▸ TO DO
Among the lines below, tally those that hold "tekst". Return the number and nothing more.
[MATERIALS PROVIDED]
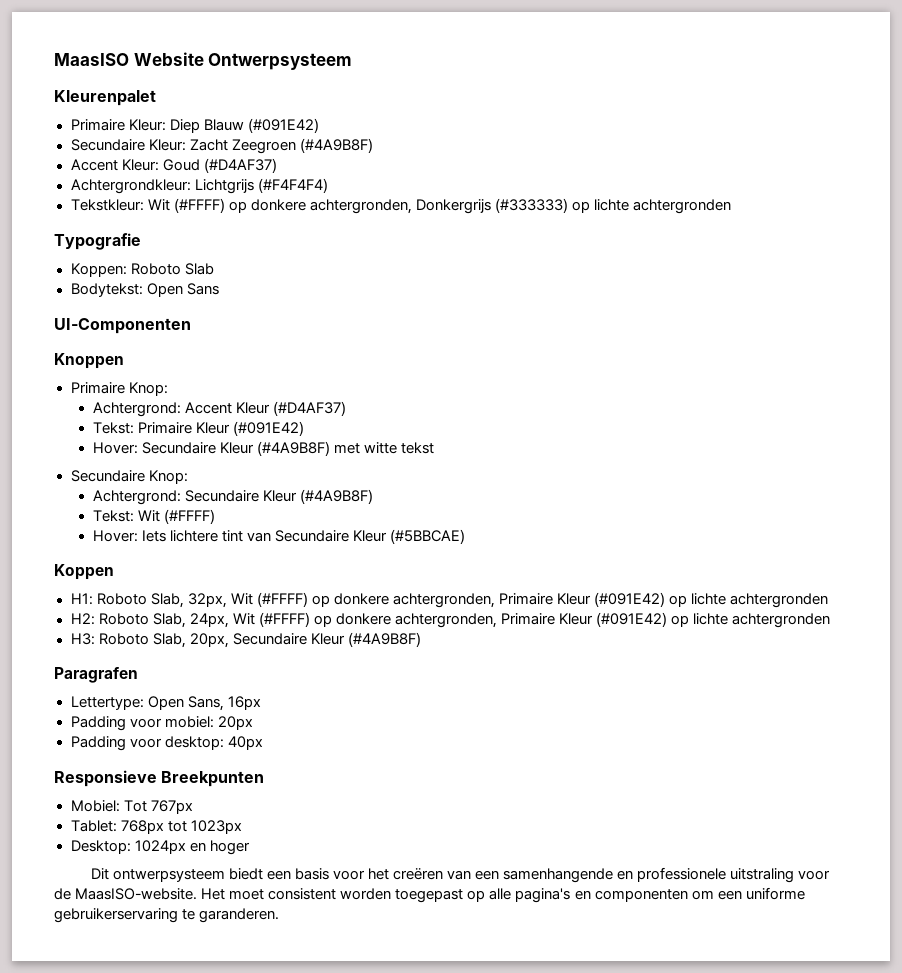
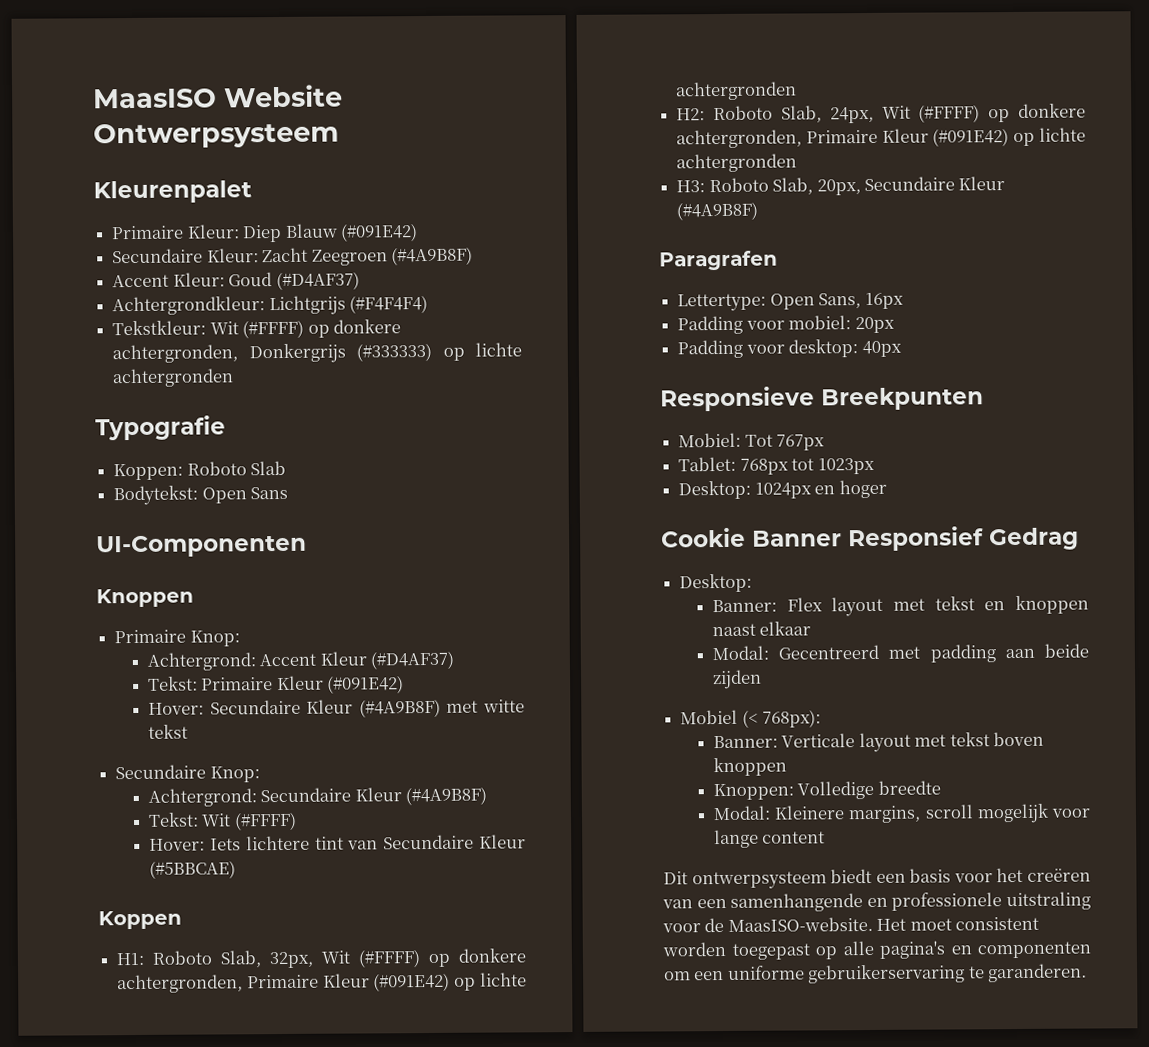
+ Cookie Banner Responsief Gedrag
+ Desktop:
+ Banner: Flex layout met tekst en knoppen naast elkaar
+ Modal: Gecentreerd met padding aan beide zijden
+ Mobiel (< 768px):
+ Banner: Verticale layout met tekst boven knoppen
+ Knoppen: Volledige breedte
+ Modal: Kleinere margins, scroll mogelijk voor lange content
[/MATERIALS PROVIDED]
▸ SOLUTION BELOW
2